Chromosomal instability is a common hallmark of both human (Hanahan and Weinberg 2011) and fly tumors (Gateff and Schneiderman 1974; Basto et al. 2008; Torres et al. 2010; Dekanty et al. 2012), and it can contribute to tumor invasiveness (Barrio et al. 2023). However, the cause–effect relationship between abnormal karyotypes and tumor progression remains debatable [reviewed in (Fukasawa 2005; Milan et al. 2014)] and consistently, how tumors associated with PRC1 dysregulation acquire genome instability was unclear. Our comparative analysis of epigenetically initiated cancers due to transient ph-KD and tumors resulting from prolonged ph-KD offers a rare opportunity to identify progressive changes occurring in a developing tumor. These studies shed light on how epigenetic tumors with a stable genome can quickly transition into a state characterized by massive genomic instability through prolonged PRC1 inactivation (Fig. 5).

Fig. 5
figure 5

Model for tumor progression in EICs. Upon transient ph-KD, EDs switch to a hyperproliferative cell fate notably due to an irreversible activation of the JAK–STAT pathway and zfh1 (Parreno et al. 2024). Prolonging ph-KD for 4 additional days results in accumulation of replication damage, misregulation of DNA damage response genes, defective DSB repair leading to persistent DNA damage. This progression reflects a cascade of events where initial hyperproliferation leads to increased replication stress and subsequent dysregulation of DNA repair mechanisms, culminating in genome instability

We show that, unlike transient ph-KD (Parreno et al. 2024), constant ph-KD results in loss of H2AK118ub and H3K27me3 at Polycomb target genes, dysregulation of several DNA repair genes, marked defects in DSB repair, and widespread genome instability. Importantly, the transition to a tumor characterized by an unstable genome is reached within only 5 days of PH depletion, revealing a rapid acquisition of this typical cancerous phenotype.

However, transient ph-KD tumors already display a hyperproliferating state and some level of misregulation of replication genes. This suggests a progression of the tumor where the hyperproliferating state is acquired first, resulting in a higher baseline level of damage, followed by dysregulation of fork protection and repair genes (including PRC1 itself), which in turn results in DNA repair defects and chromosome rearrangements. Loss of PRC1 function can contribute to these phenotypes in non-mutually exclusive ways: (i) by increasing transcription globally, thus bolstering replication stress form replication–transcription collision (Zeman and Cimprich 2014, Hamperl et al. 2017, Gomez-Gonzalez and Aguilera 2019, Chakraborty et al. 2023); (ii) by preventing the establishment of H2AK118ub and H3K27me3 at DSBs, thus interfering with DSB repair (Ismail et al. 2010, Campbell et al. 2013, Ismail et al. 2013, Fitieh et al. 2021, Fitieh et al. 2022); and (iii) by misregulating the expression of genes required for replication, DNA fork protection and DSB repair, thus increasing the accumulation of unrepaired and misrepaired breaks.
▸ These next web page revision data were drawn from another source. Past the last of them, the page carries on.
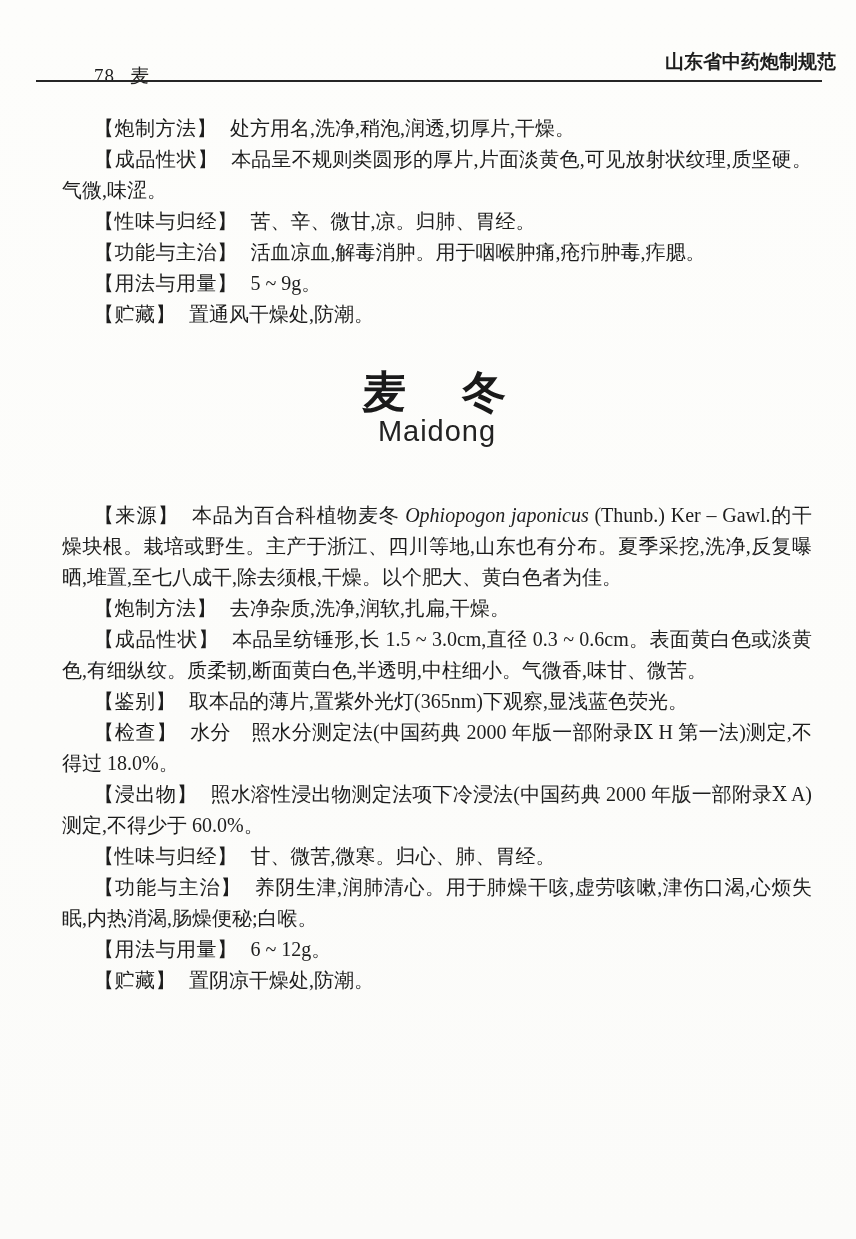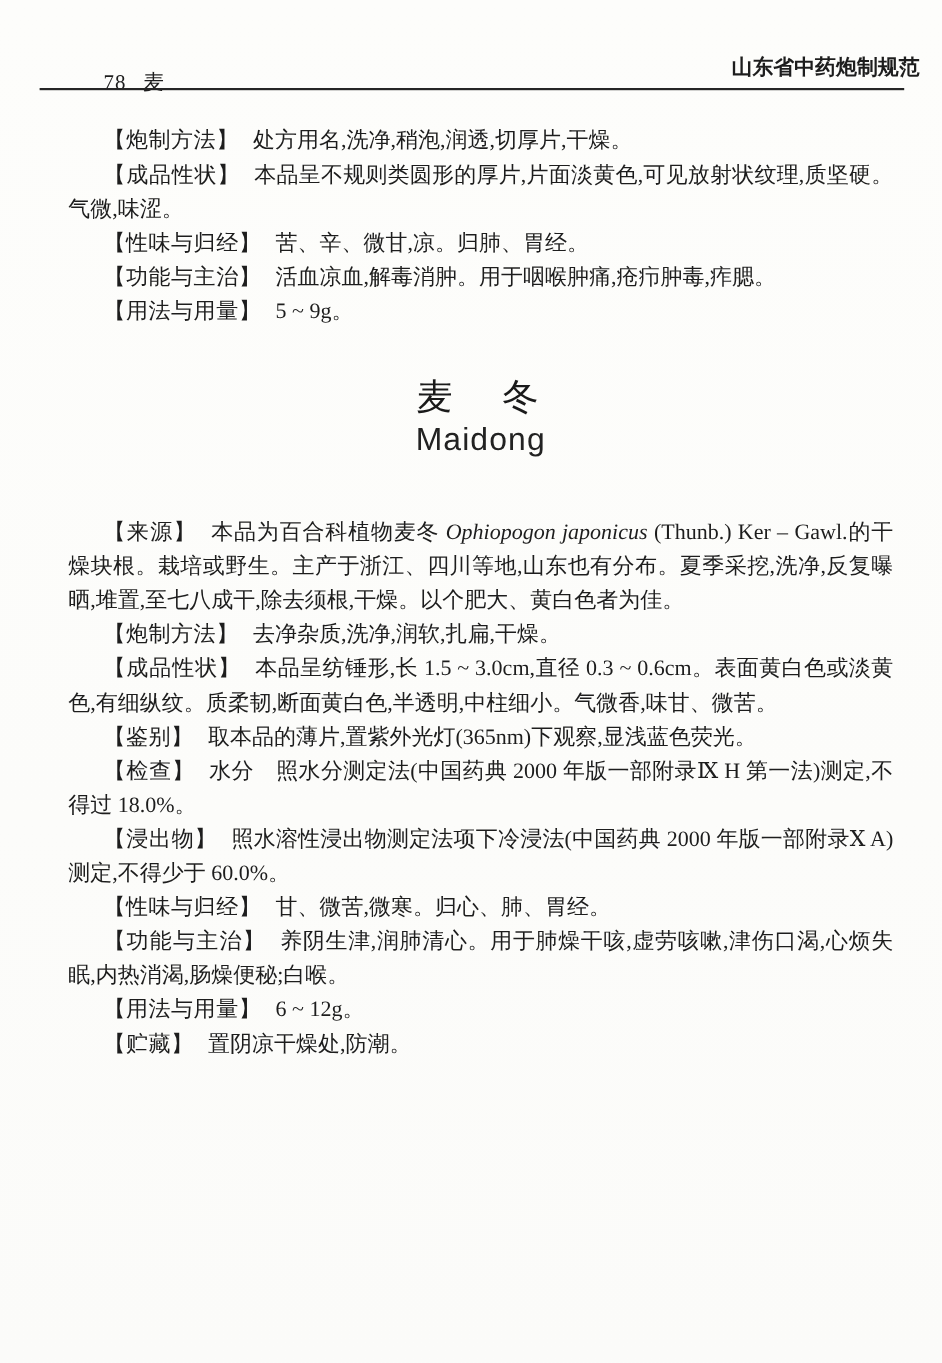--- a/index.html
+++ b/index.html
@@ -88,22 +88,22 @@
   
   .entry-title-block {
     margin-top: 42px;
     margin-bottom: 50px;
     text-align: center;
     text-indent: 0;
   }
   .entry-title {
     margin: 0;
     font-family: "Liberation Sans", "DejaVu Sans", sans-serif;
-    font-size: 33px;
-    font-weight: 400;
+    font-size: 44px;
+    font-weight: 700;
     line-height: 40px;
     letter-spacing: 6px;
     color: #1a1a1a;
   }
   .entry-pinyin {
     margin: 0;
     font-family: "Liberation Sans", "DejaVu Sans", sans-serif;
     font-size: 29px;
     font-weight: 400;
     line-height: 38px;
@@ -122,20 +122,21 @@
   </div>
   <div class="header-rule"></div>
 
   <div class="content">
 
     <p class="para"><span class="field-label">【炮制方法】</span><span>处方用名,洗净,稍泡,润透,切厚片,干燥。</span></p>
     <p class="para"><span class="field-label">【成品性状】</span><span>本品呈不规则类圆形的厚片,片面淡黄色,可见放射状纹理,质坚硬。气微,味涩。</span></p>
     <p class="para"><span class="field-label">【性味与归经】</span><span>苦、辛、微甘,凉。归肺、胃经。</span></p>
     <p class="para"><span class="field-label">【功能与主治】</span><span>活血凉血,解毒消肿。用于咽喉肿痛,疮疖肿毒,痄腮。</span></p>
     <p class="para"><span class="field-label">【用法与用量】</span><span>5 ~ 9g。</span></p>
+    <p class="para"><span class="field-label">【贮藏】</span><span>置通风干燥处,防潮。</span></p>
 
     <div class="entry-title-block">
       <h2 class="entry-title">麦　冬</h2>
       <div class="entry-pinyin">Maidong</div>
     </div>
 
 
     <p class="para"><span class="field-label">【来源】</span><span>本品为百合科植物麦冬 </span><span class="latin-italic">Ophiopogon japonicus</span><span> (Thunb.) Ker – Gawl.的干燥块根。栽培或野生。主产于浙江、四川等地,山东也有分布。夏季采挖,洗净,反复曝晒,堆置,至七八成干,除去须根,干燥。以个肥大、黄白色者为佳。</span></p>
 
     <p class="para"><span class="field-label">【炮制方法】</span><span>去净杂质,洗净,润软,扎扁,干燥。</span></p>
In addition, these defects are amplified in a context of a hyperproliferating tissue, with additional potential for replication damage. Collectively, tumors derived from transient or constant ph-KD represent a promising model system to investigate the gradual epigenetic and genomic changes leading to cancer formation.
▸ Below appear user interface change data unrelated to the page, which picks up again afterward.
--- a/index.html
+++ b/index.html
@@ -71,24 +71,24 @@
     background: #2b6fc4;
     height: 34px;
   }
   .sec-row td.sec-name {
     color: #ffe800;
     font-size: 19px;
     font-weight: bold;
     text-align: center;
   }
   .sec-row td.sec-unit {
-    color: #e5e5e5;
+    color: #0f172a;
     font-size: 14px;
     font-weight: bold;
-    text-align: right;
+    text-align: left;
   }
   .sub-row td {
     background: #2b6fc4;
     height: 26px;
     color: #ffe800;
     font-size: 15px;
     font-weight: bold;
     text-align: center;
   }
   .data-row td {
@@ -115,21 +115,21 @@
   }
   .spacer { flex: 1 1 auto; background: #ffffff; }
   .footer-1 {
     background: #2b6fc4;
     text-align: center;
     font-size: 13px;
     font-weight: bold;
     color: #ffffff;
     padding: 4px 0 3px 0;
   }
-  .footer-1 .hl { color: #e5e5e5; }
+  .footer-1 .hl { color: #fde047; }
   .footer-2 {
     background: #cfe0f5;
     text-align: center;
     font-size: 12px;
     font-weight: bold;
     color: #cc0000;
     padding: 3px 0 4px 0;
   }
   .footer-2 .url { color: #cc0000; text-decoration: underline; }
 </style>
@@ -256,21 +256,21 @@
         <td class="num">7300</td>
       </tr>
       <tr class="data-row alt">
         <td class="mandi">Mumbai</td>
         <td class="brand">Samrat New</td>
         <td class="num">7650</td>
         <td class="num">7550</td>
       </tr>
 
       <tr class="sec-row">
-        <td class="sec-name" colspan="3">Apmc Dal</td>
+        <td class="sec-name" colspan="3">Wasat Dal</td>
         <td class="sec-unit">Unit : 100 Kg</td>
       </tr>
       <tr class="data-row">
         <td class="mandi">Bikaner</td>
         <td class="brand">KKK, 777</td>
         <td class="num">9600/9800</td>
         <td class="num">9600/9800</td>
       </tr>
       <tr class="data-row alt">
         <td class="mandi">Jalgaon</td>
Together, these observations also highlight the importance of core PRC1 subunits as tumor suppressors and guardians of genome stability. The finding that transient PRC1 depletion leads to epigenetic tumors without inducing genome instability, while prolonged inactivation of this complex results in DNA repair defects and massive genome rearrangements, is also important to inform cancer treatment approaches. PRC1 has been considered a potential therapeutic target for cancer (Shukla et al. 2021; Itoh et al. 2022; Park et al. 2023) and our study suggests that PRC1 inactivation will likely increase the sensitivity of tumor cells to DNA damaging agents. On the other hand, “epi-drugs” targeting PRC1 can also potentially transform healthy tissues into epigenetically initiated cancers and induce genome instability in response to protracted treatments. Thus, understanding how epigenetic tumors acquire a state characterized by high genome instability is important for establishing improved and safer approaches for cancer therapy.